### [Work to complete]
In the data below, find each line carrying the string "subtotal" and copy it out.

### [Provided records]
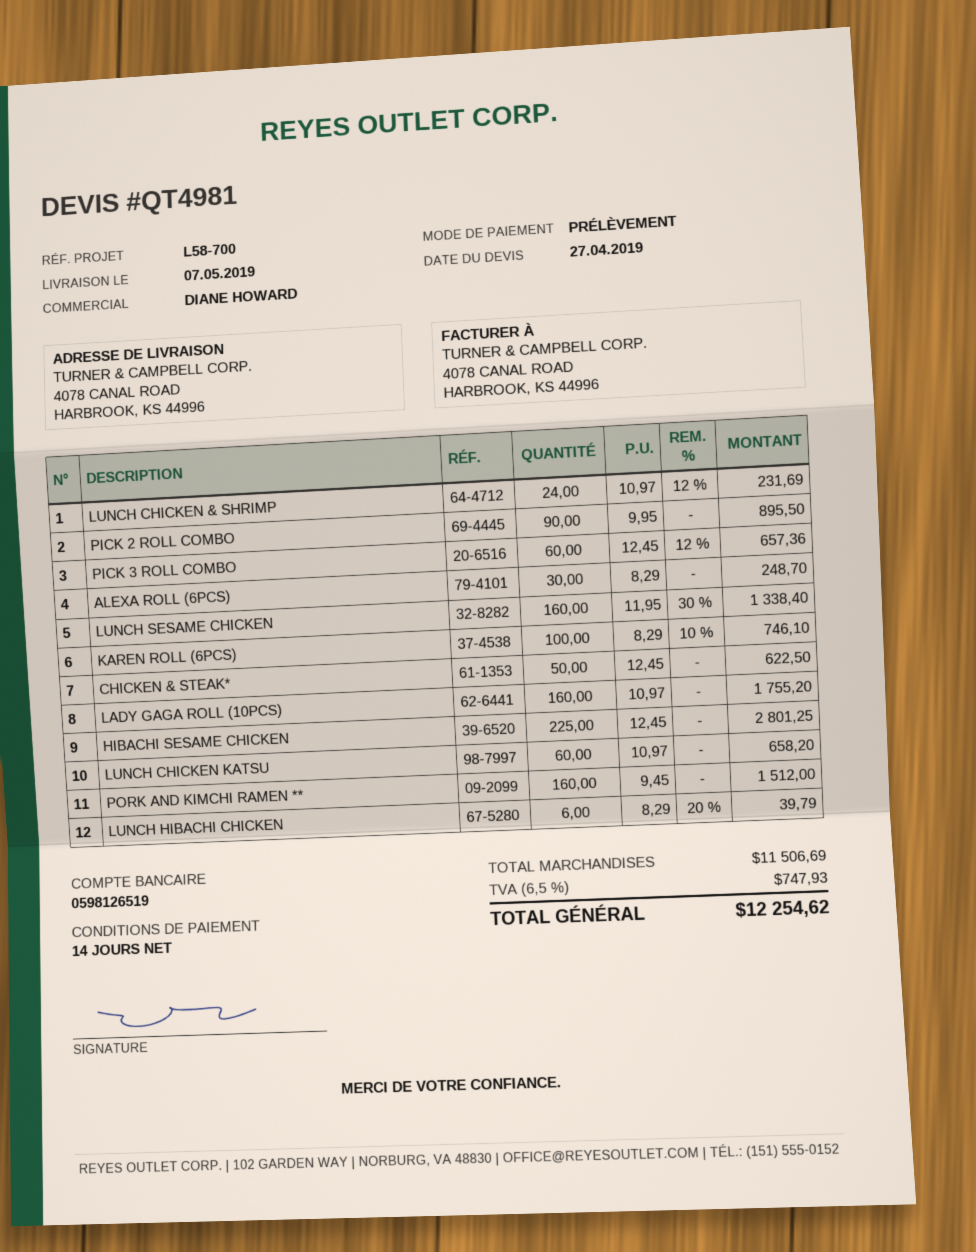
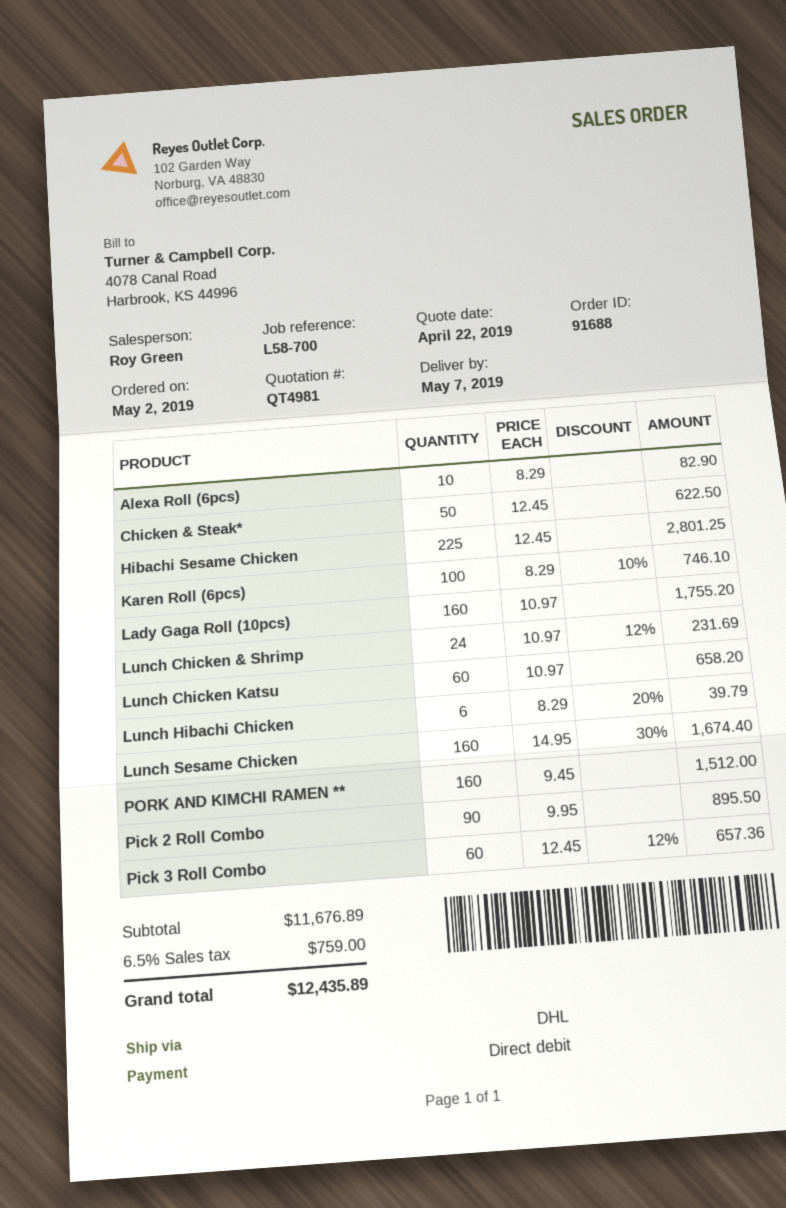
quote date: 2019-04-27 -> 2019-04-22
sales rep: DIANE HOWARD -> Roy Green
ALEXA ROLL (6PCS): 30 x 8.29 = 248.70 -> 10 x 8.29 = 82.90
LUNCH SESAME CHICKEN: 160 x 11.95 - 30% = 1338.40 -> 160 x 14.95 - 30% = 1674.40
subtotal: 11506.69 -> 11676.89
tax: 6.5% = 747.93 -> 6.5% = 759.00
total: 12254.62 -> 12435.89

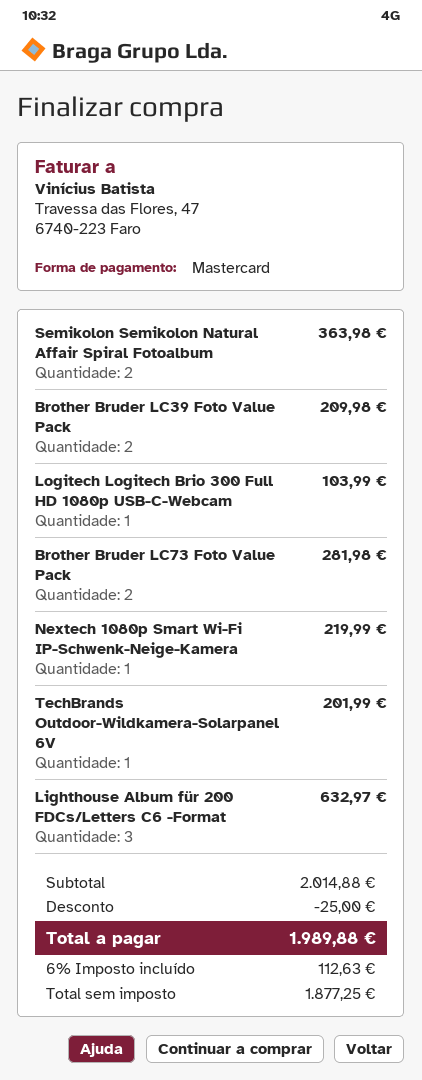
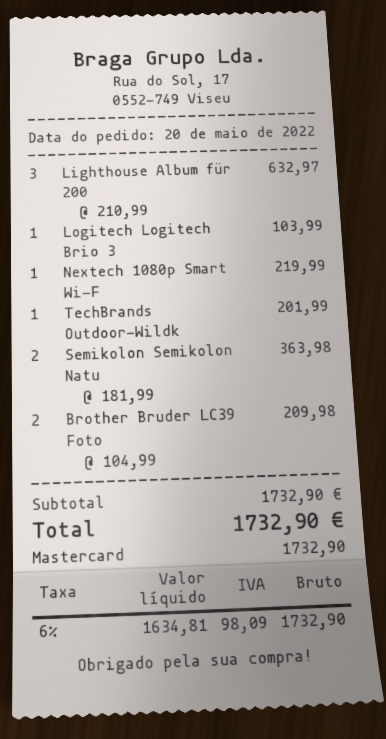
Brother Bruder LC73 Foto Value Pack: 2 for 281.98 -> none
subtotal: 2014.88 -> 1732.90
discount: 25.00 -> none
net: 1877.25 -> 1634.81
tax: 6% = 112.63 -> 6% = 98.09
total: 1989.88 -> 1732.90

### [Response]
subtotal: 11506.69 -> 11676.89
subtotal: 2014.88 -> 1732.90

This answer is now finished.